== PROBLEM ==
Scan the entries below for the word "subtotal". Copy out every line in which it occurs.

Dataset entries
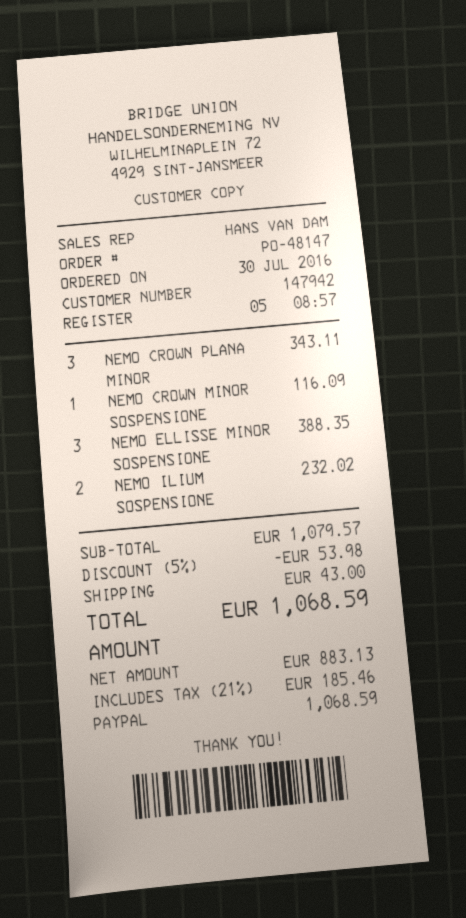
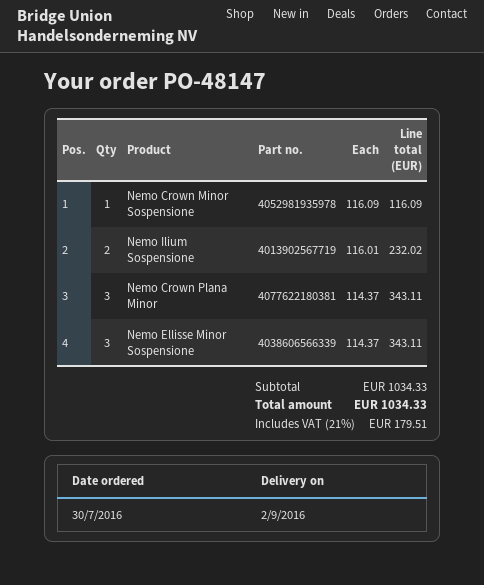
NEMO ELLISSE MINOR SOSPENSIONE: 3 for 388.35 -> 3 for 343.11
subtotal: 1079.57 -> 1034.33
discount: 5% = 53.98 -> none
shipping: 43.00 -> none
tax: 21% = 185.46 -> 21% = 179.51
total: 1068.59 -> 1034.33

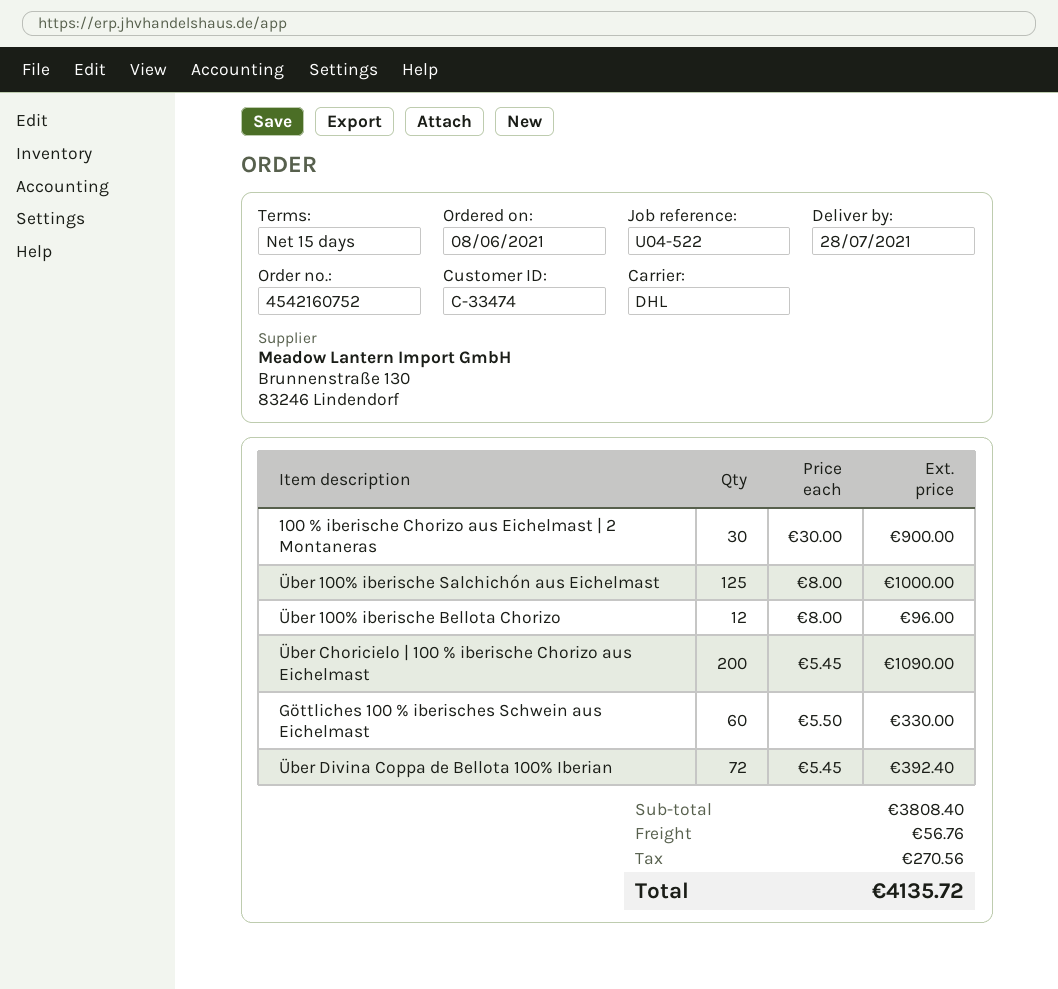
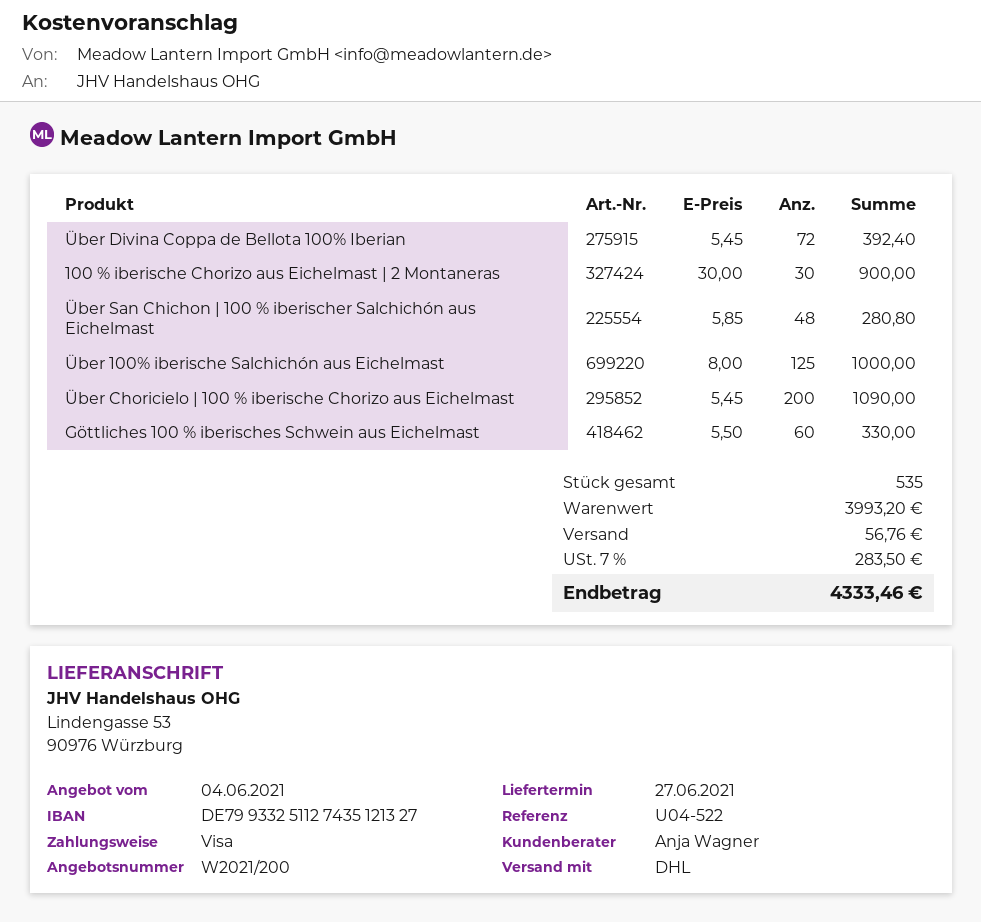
delivery date: 2021-07-28 -> 2021-06-27
Über 100% iberische Bellota Chorizo: 12 x 8.00 = 96.00 -> none
Über San Chichon | 100 % iberischer Salchichón aus Eichelmast: none -> 48 x 5.85 = 280.80
subtotal: 3808.40 -> 3993.20
tax: 270.56 -> 283.50
total: 4135.72 -> 4333.46

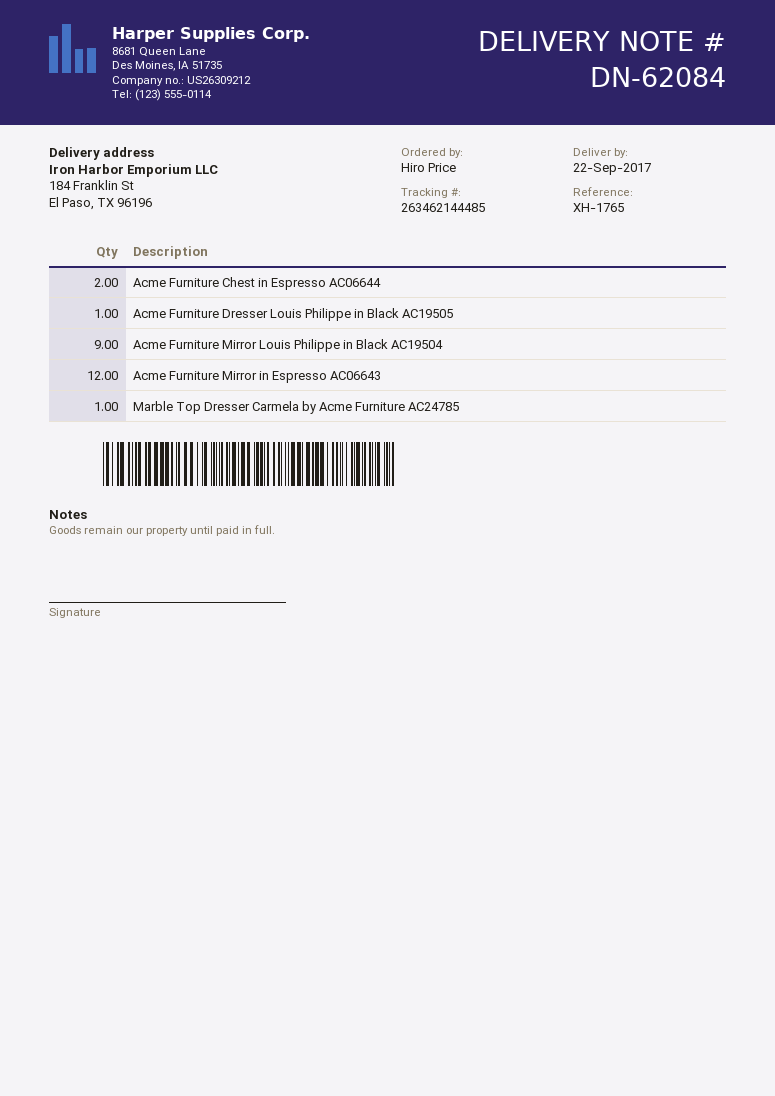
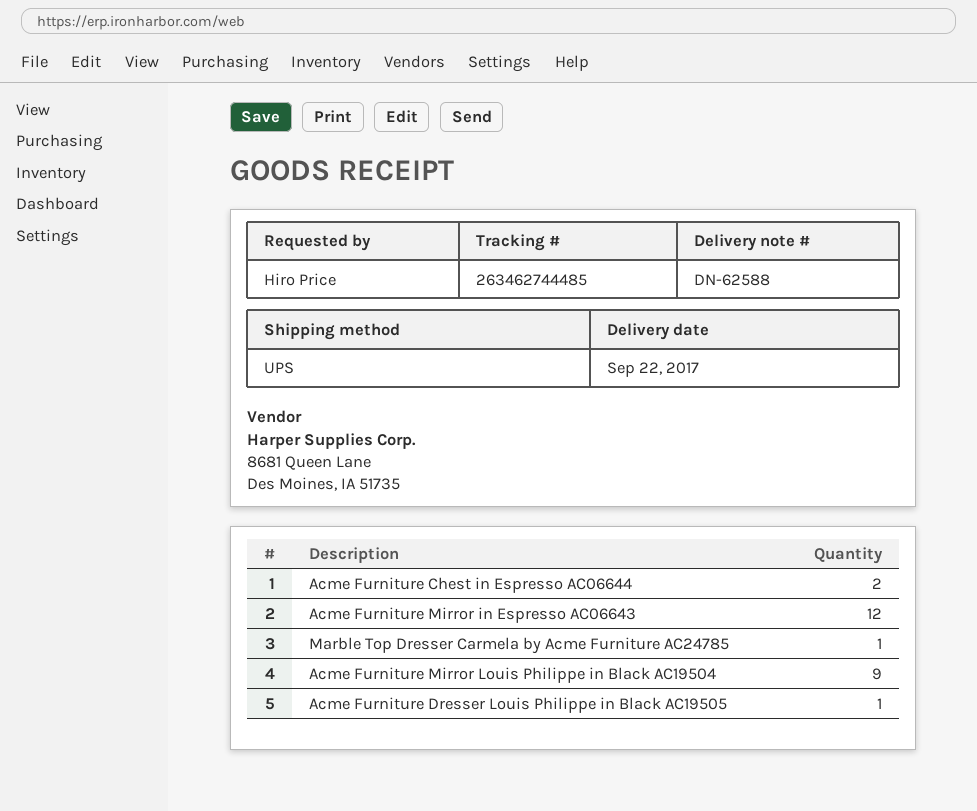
delivery note number: DN-62084 -> DN-62588
tracking number: 263462144485 -> 263462744485

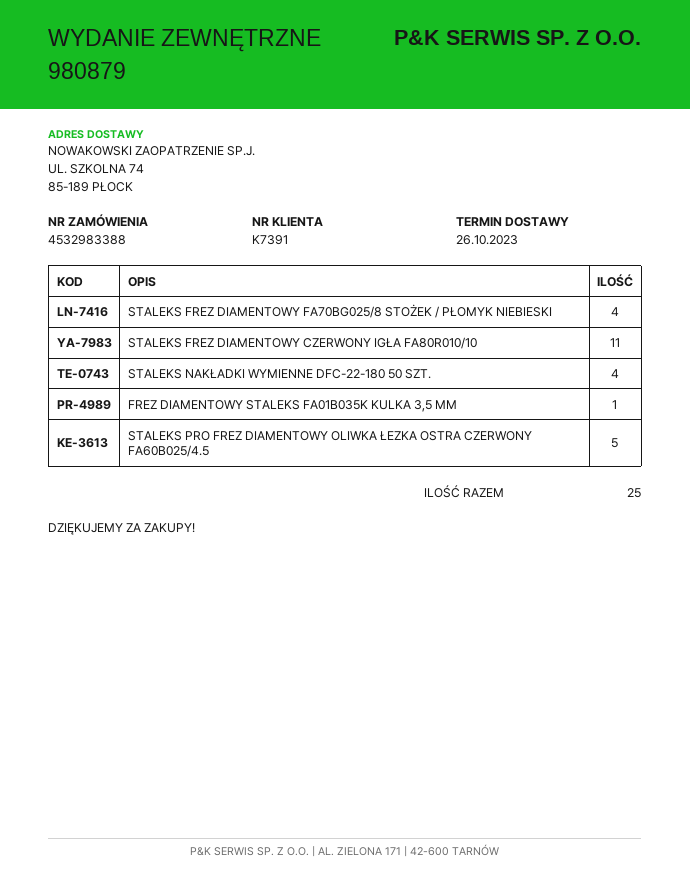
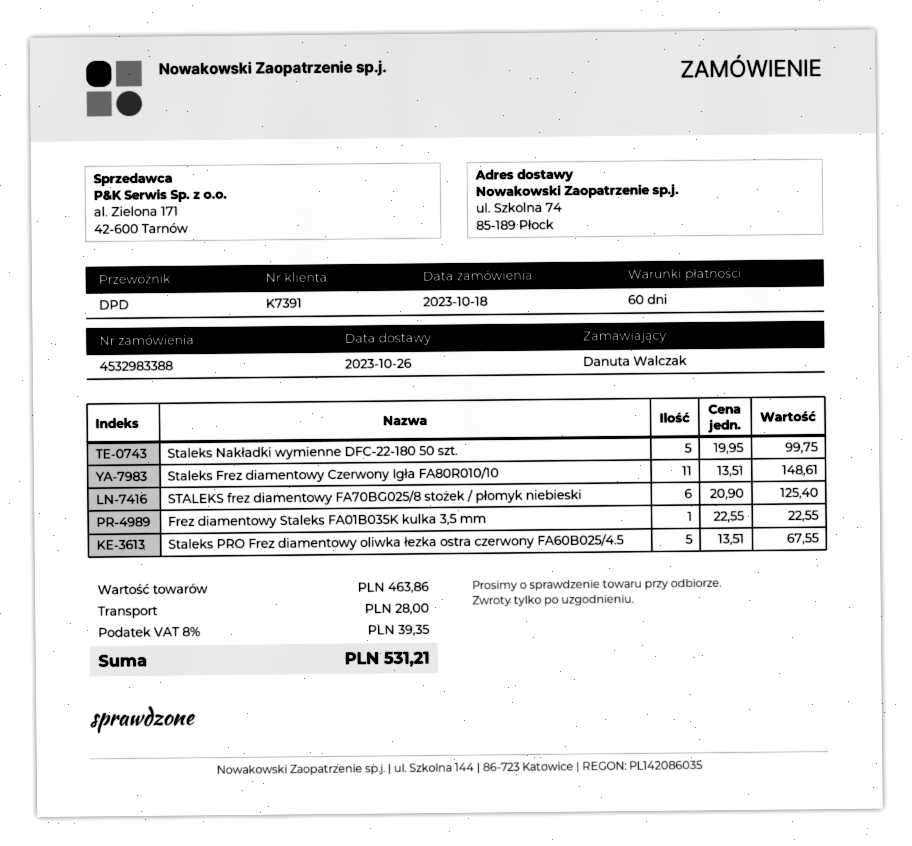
STALEKS FREZ DIAMENTOWY FA70BG025/8 STOŻEK / PŁOMYK NIEBIESKI: 4 -> 6
STALEKS NAKŁADKI WYMIENNE DFC-22-180 50 SZT.: 4 -> 5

== WRITTEN RESPONSE ==
subtotal: 1079.57 -> 1034.33
subtotal: 3808.40 -> 3993.20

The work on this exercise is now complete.